The two men had lunch together in a small room that closely resembled a British officers’ mess. The meal consisted of a steak that would not have been acceptable to any South American cowhand, surrounded by vegetables that reminded Eduardo of his schooldays. Still, Eduardo had never yet met a soldier who understood that a good chef was every bit as important as a good orderly. During the lunch they talked in overall terms about the problems of building a whole new city in the middle of an equatorial jungle.
The provisional estimate of the cost of the project had been one thousand million dollars, but when de Silveira warned the president that the final outcome might well end up nearer three thousand million, the president’s jaw dropped slightly. De Silveira had to admit that the project would be the most ambitious that Prentino International had ever tackled, but he was quick to point out to the president that the same would be true of any construction company in the world.
De Silveira, not a man to play his best card early, waited until the coffee to slip into the conversation that he had just been awarded, against heavy opposition (that had included Rodrigues), the contract to build an eight-lane highway through the Amazonian jungle, which would eventually link up with the Pan-American Highway, a contract second in size only to the one they were now contemplating in Nigeria. The president was impressed and inquired if the venture would not prevent de Silveira from involving himself in the new capital project.
“I’ll know the answer to that question in three days’ time,” replied the Brazilian, and undertook to have a further discussion with the head of state at the end of his visit, when he would let him know if he was prepared to continue with the scheme.
After lunch Eduardo was driven to the Federal Palace Hotel, where the entire sixth floor had been placed at his disposal. Several complaining guests who had come to Nigeria to close deals involving mere millions had been asked to vacate their rooms at short notice to make way for de Silveira and his staff. Eduardo knew nothing of these goings-on, since there was always a room available for him wherever he arrived in the world.
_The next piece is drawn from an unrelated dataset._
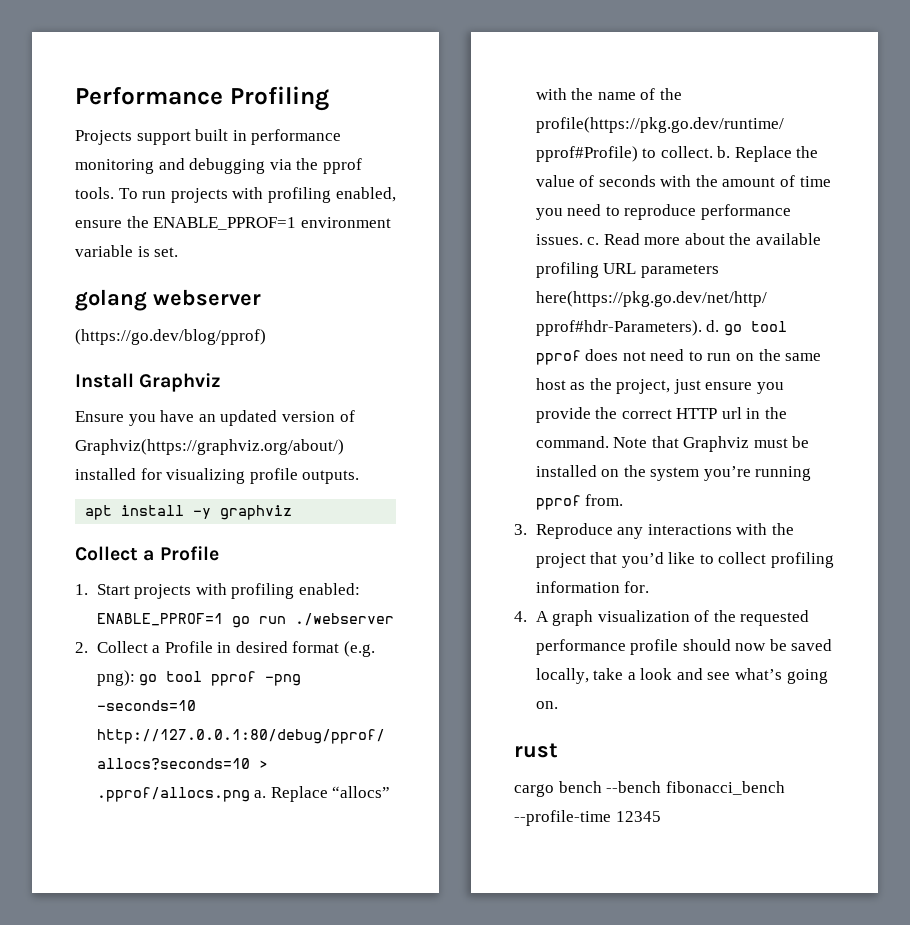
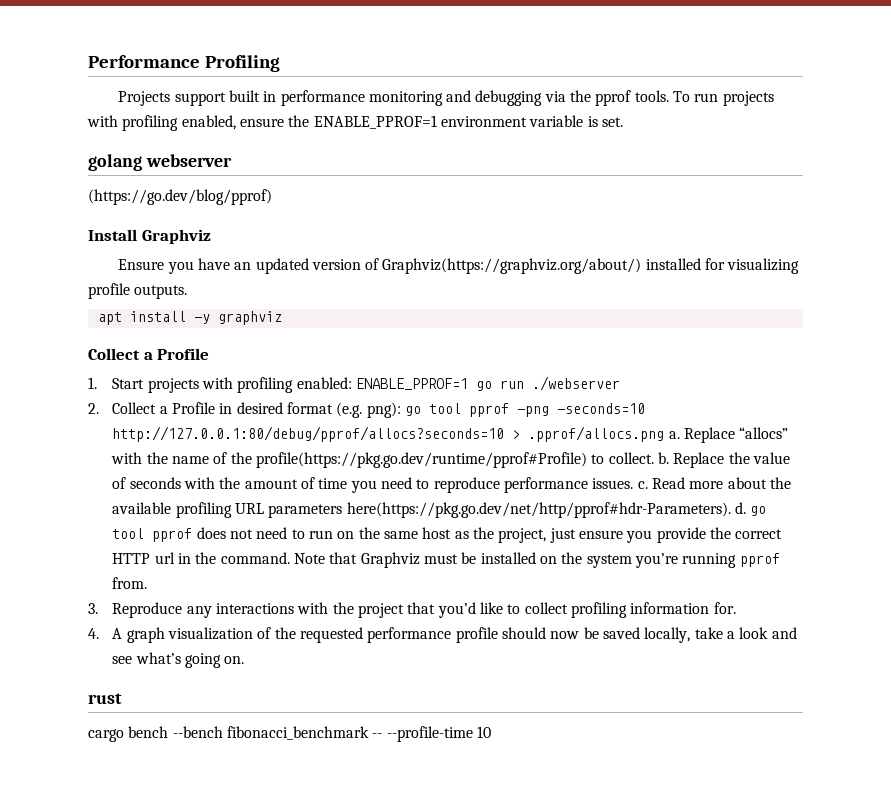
- cargo bench --bench fibonacci_bench --profile-time 12345
+ cargo bench --bench fibonacci_benchmark -- --profile-time 10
The six Mercedeses drew up outside the hotel and the colonel guided his charge through the swinging doors and past reception. Eduardo had not checked himself into a hotel for the past fourteen years except on those occasions when he chose to register under an assumed name, not wanting anyone to know the identity of the woman he was with.
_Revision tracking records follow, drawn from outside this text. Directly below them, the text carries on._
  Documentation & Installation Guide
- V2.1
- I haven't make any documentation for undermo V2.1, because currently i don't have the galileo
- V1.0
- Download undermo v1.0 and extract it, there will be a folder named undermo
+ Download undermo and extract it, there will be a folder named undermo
The chairman of Prentino International walked down the center of the hotel’s main corridor and stepped into a waiting elevator. His legs went weak, and he suddenly felt sick. In the corner of the elevator stood a stubby, balding, overweight man, who was dressed in a pair of old jeans and a T-shirt, his mouth continually opening and closing as he chewed gum. The two men stood as far apart as possible, neither showing any sign of recognition. The elevator stopped at the fifth floor, and Manuel Rodrigues, chairman of Rodrigues International SA, stepped out, leaving behind him the man who had been his bitter rival for thirty years.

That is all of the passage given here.